===== Data records
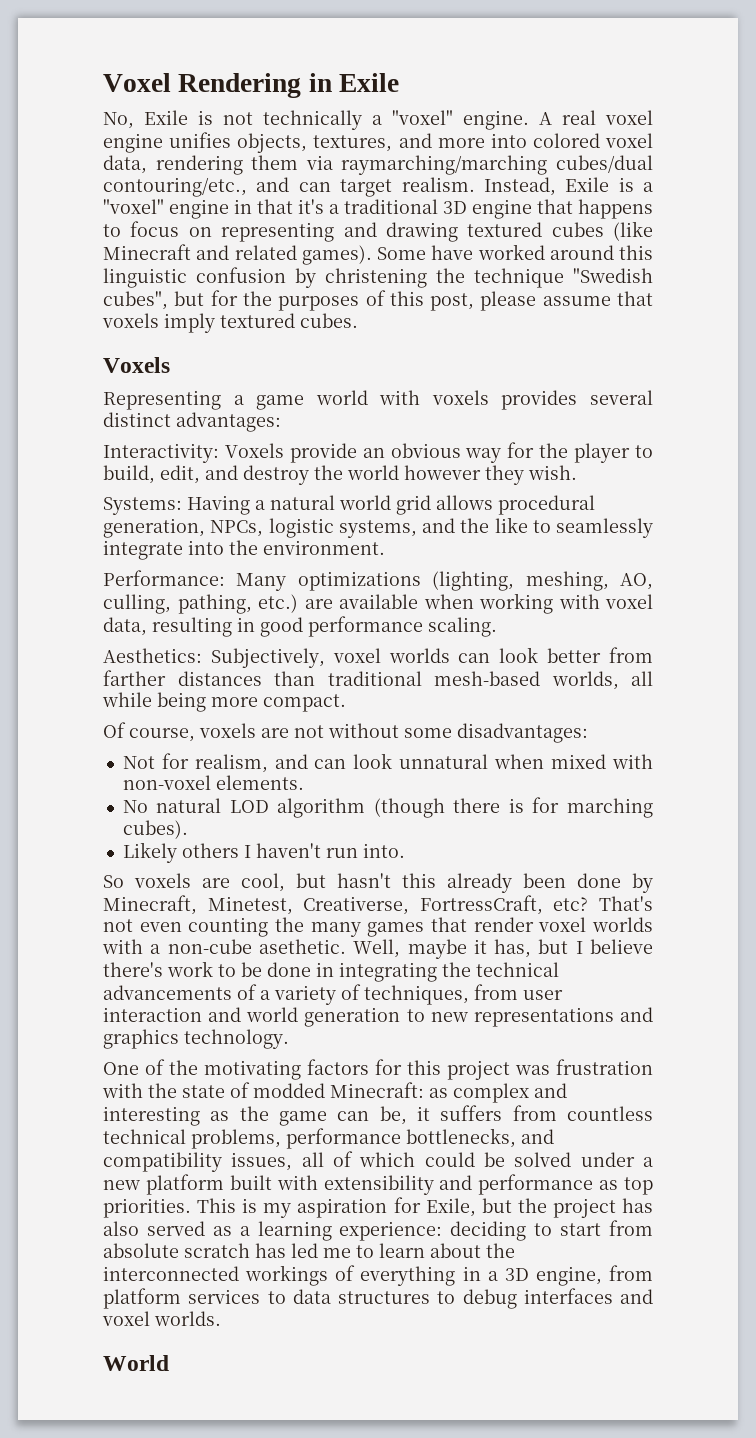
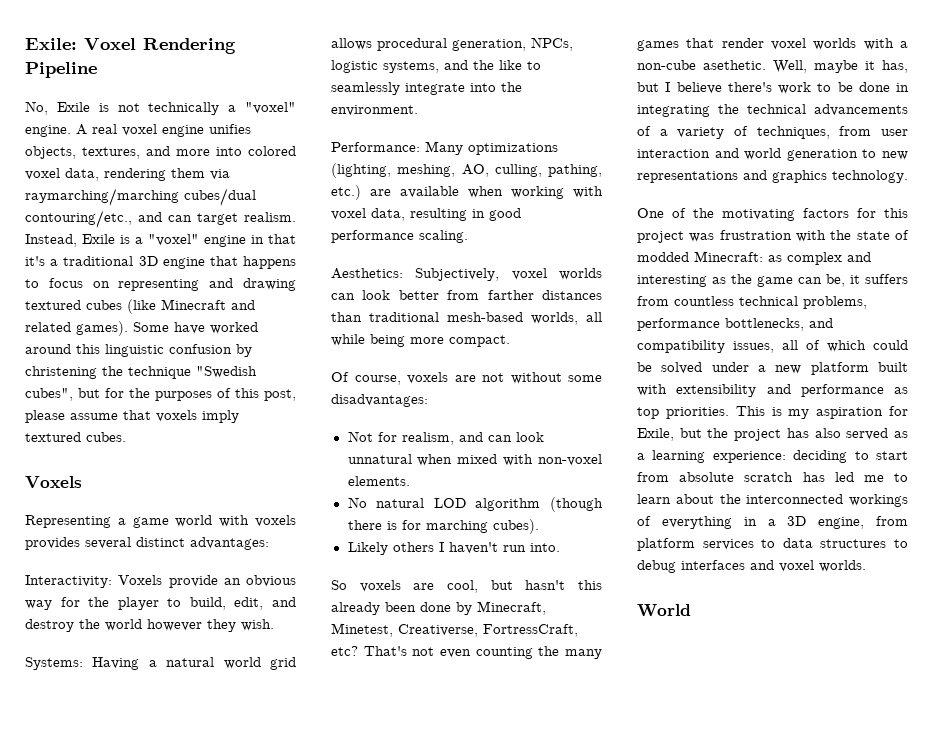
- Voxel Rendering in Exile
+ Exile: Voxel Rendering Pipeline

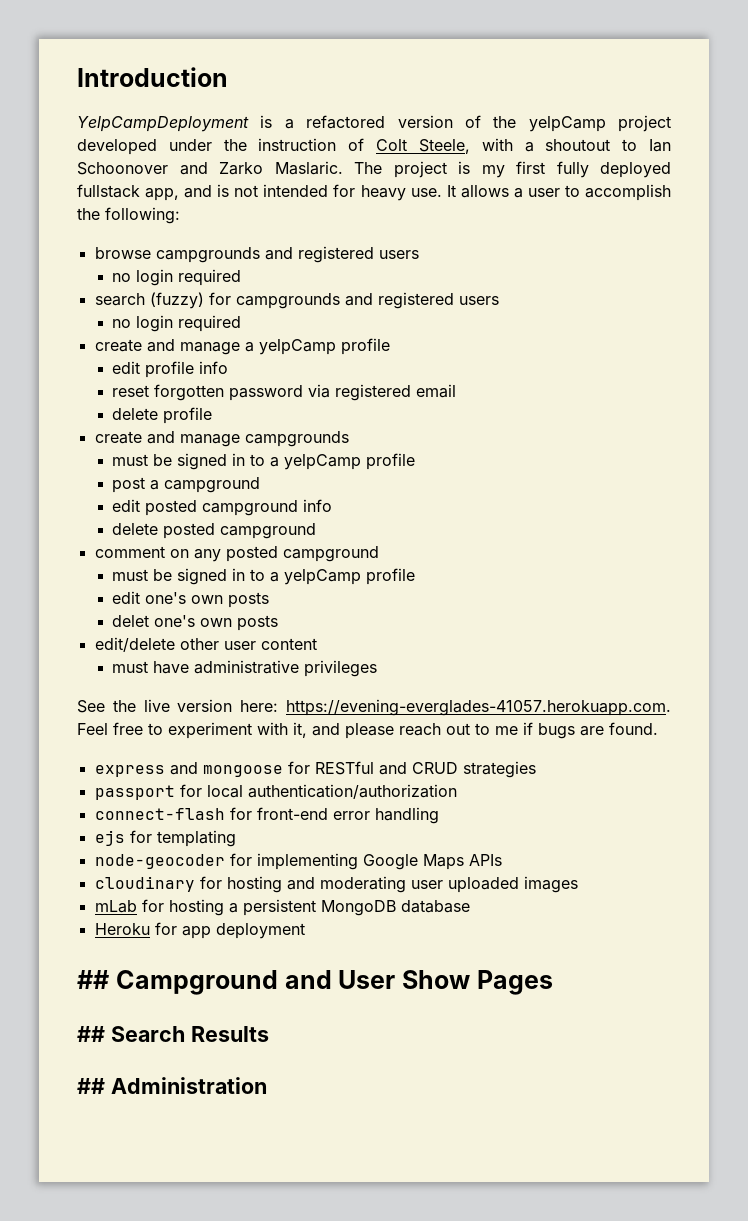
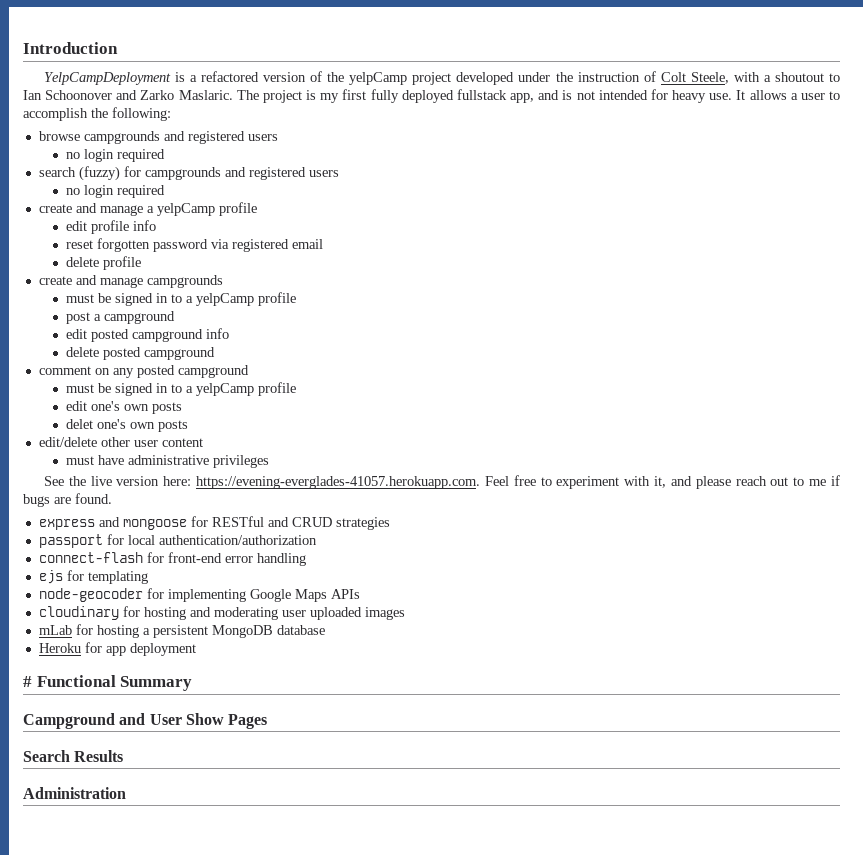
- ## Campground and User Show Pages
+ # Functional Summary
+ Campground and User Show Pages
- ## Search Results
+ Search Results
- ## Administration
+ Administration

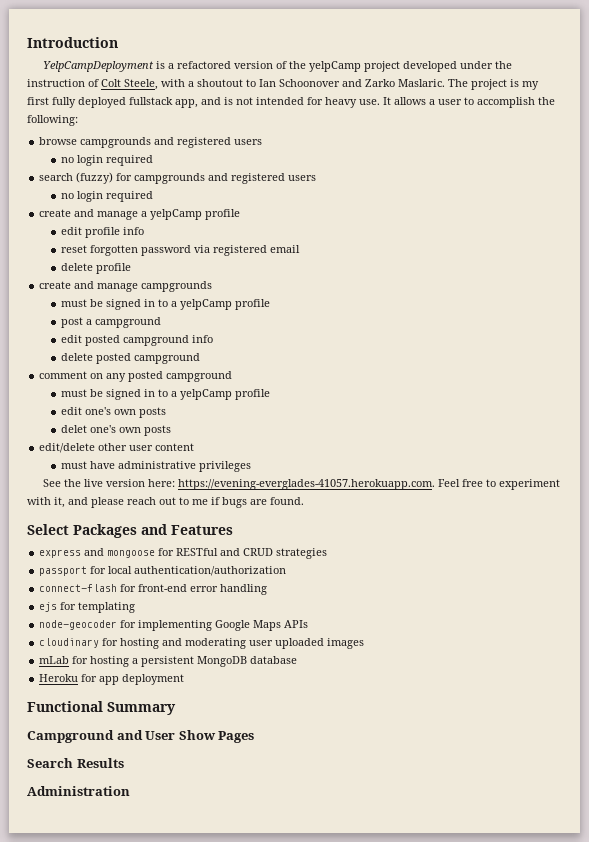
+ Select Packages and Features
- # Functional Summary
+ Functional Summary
==========
**Work to complete**
Pull every line containing "Voxel" from the material above.

**Exercise output**
- Voxel Rendering in Exile
+ Exile: Voxel Rendering Pipeline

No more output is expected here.